Biz Cumhuriyet Halk Partisi olarak “adalet” için yürürken; ülkenin dört bir köşesinde dayanışma içerisinde Yüce Allah’ın Araf Suresi 23. Ayette “De ki: Rabbi’m adaleti emretti.” buyruğundaki adaleti ararken, sadece bir Milletvekilimizin Enis Berberoğlu’nun özgürlüğünü aramıyoruz, AKP tarafından kaybedilen, perme perişan edilen devletimizi arıyoruz...

Biz Hz. Ömer’in “adalet mülkün temelidir” sözündeki adaletli devletimizi arıyoruz.
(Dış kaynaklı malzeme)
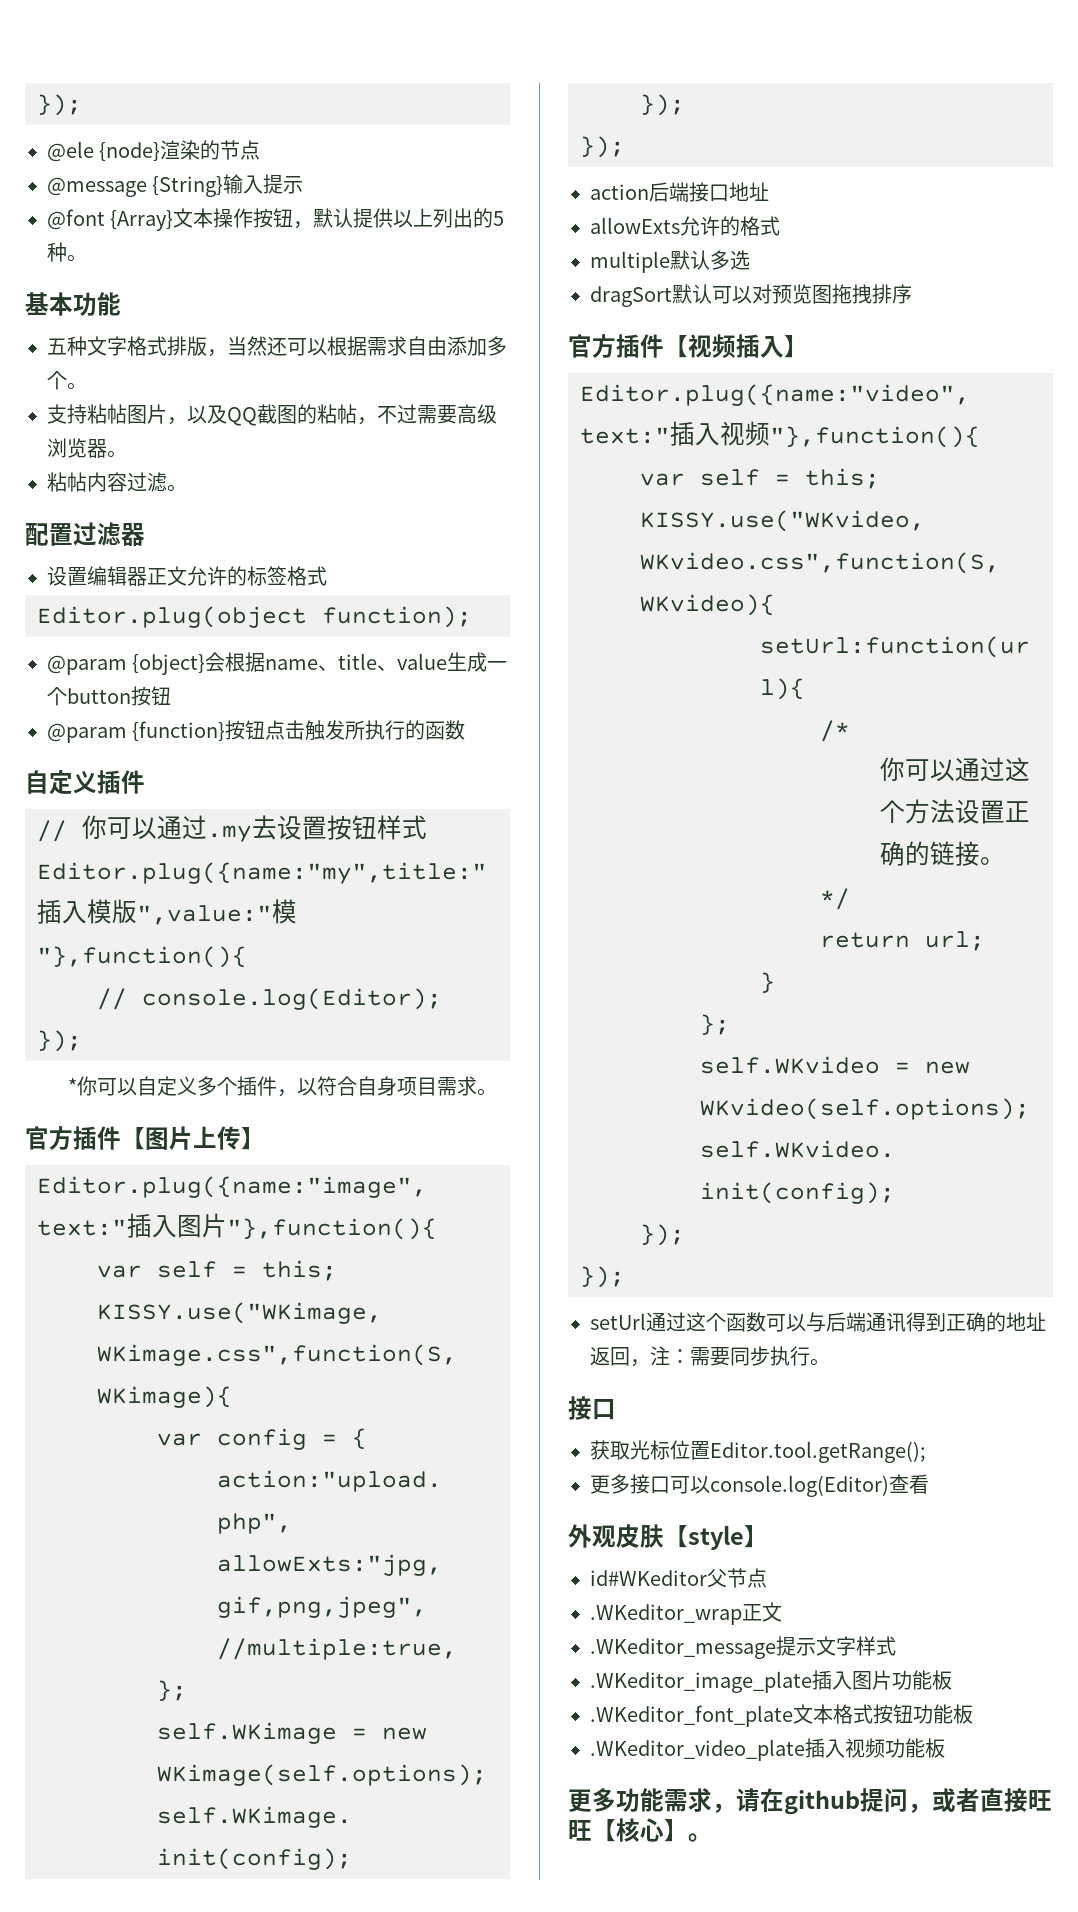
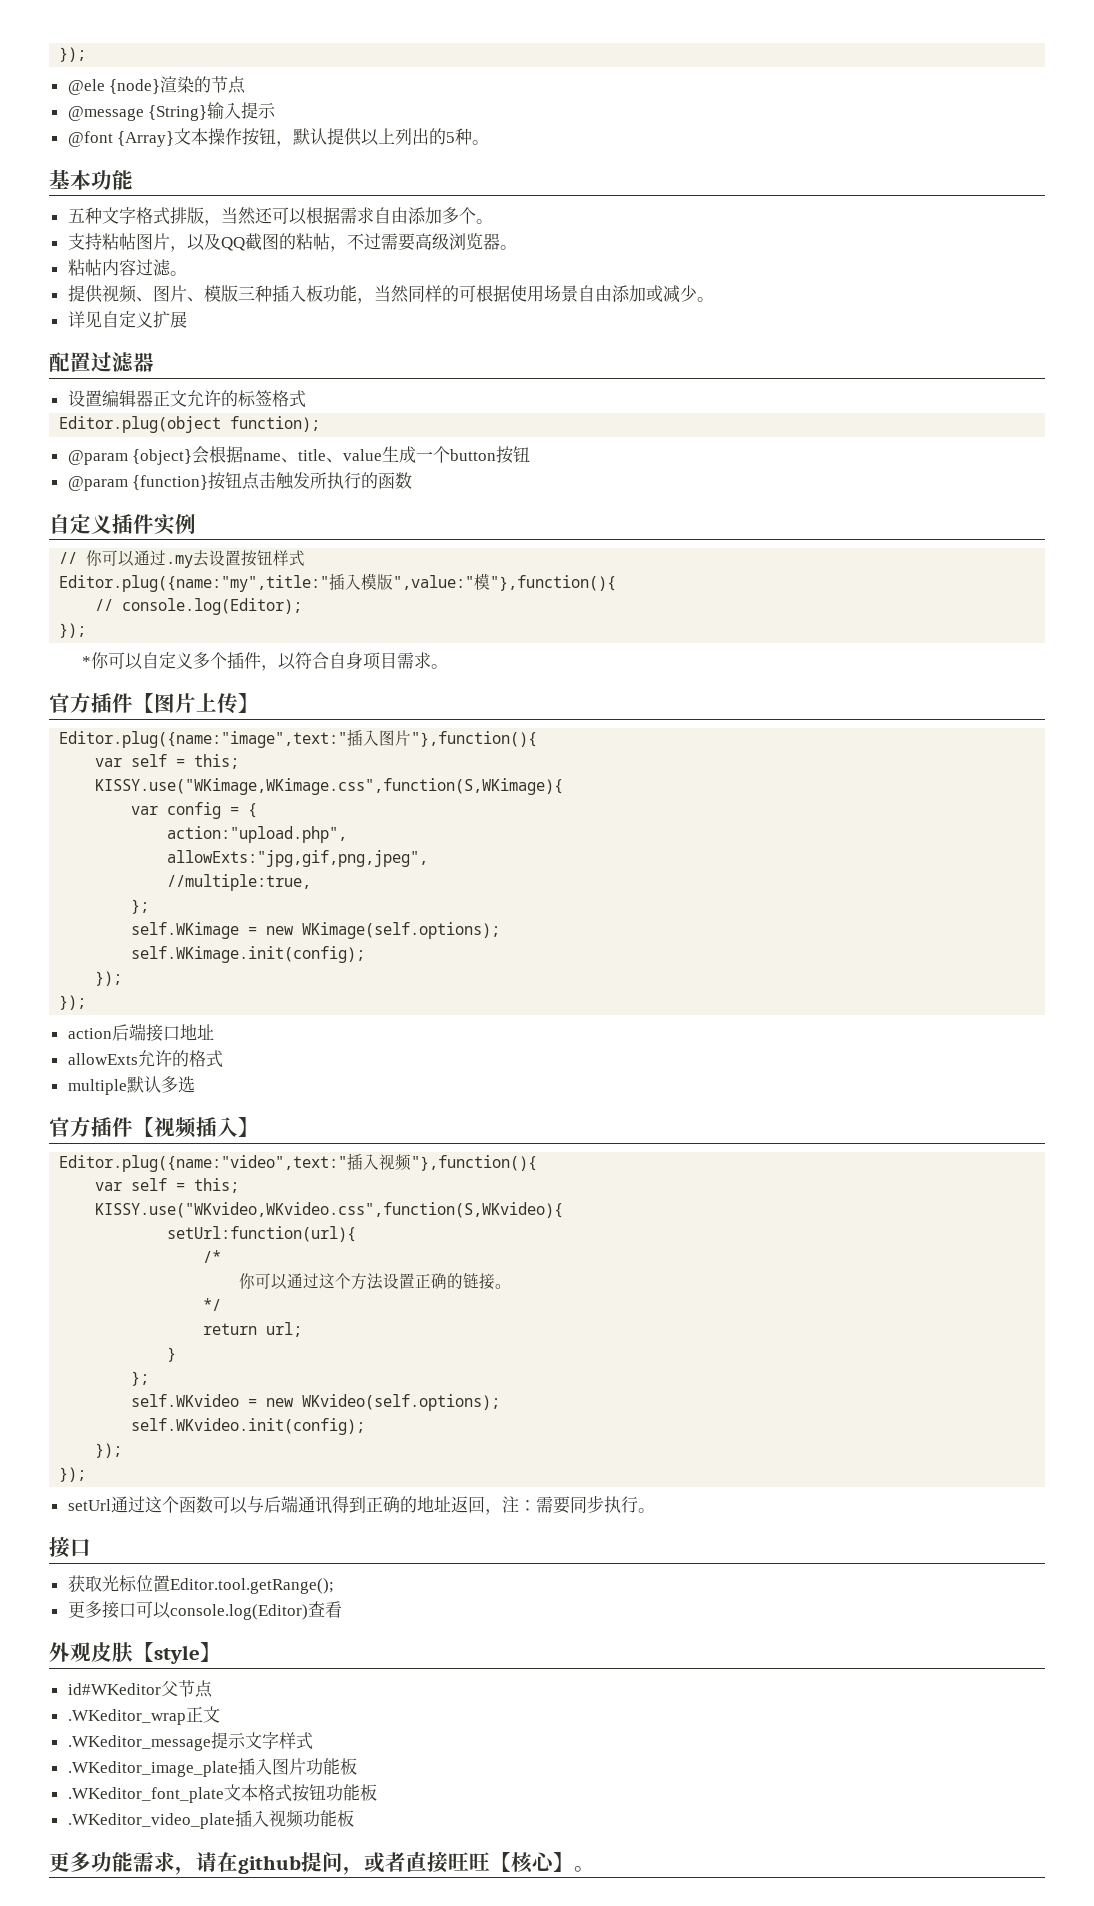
+ 提供视频、图片、模版三种插入板功能，当然同样的可根据使用场景自由添加或减少。
+ 详见自定义扩展
- 自定义插件
+ 自定义插件实例
- dragSort默认可以对预览图拖拽排序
Fatih Sultan Mehmet’in “Kadı'yı satın aldığın gün adalet ölür. Adaleti öldürdüğün gün devlet de ölür.” sözündeki kadıların satın alınamayacağı ve hiçbir zaman ölmeyecek, ilelebet yaşayacak devletimizi arıyoruz.

Ve nihayet Ulu Önderimiz Mustafa Kemal Atatürk’ün “Adalet gücü bağımsız olmayan bir milletin, devlet halinde varlığı kabul olunmaz” sözündeki bağımsız adalet gücünü, bu bağımsız gücün varlık temeli olduğu devletimizi arıyoruz.

Değerli dostlar, partililerim, kıymetli hemşerilerim...

Hepinize çok teşekkür ediyorum. Bizleri, “adalet” için yürüyen Genel Başkanımızı yalnız bırakmadınız. Dün itibariyle Ankara’dan İstanbul’a “adalet” yürüyüşüne başlayan Sayın Genel Başkanımız Kemal Kılıçdaroğlu’na, Anadolu’nun Kemal’ine ben de bugün bu alanda bulunan herkes adına; saygılarımı, sevgilerimi, selamlarımı ve dayanışma duygularımı gönderiyorum. Sayın Genel Başkanımız çıktığınız bu yolda fıziken yanınızda olamasak da manen biz de “adalet” için sizinle birlikte yürüyoruz. Desteğimiz ve inancımız sizinle.

Bu ülkeye ya adalet gelecek, ya adalet gelecek, başka çare yok...”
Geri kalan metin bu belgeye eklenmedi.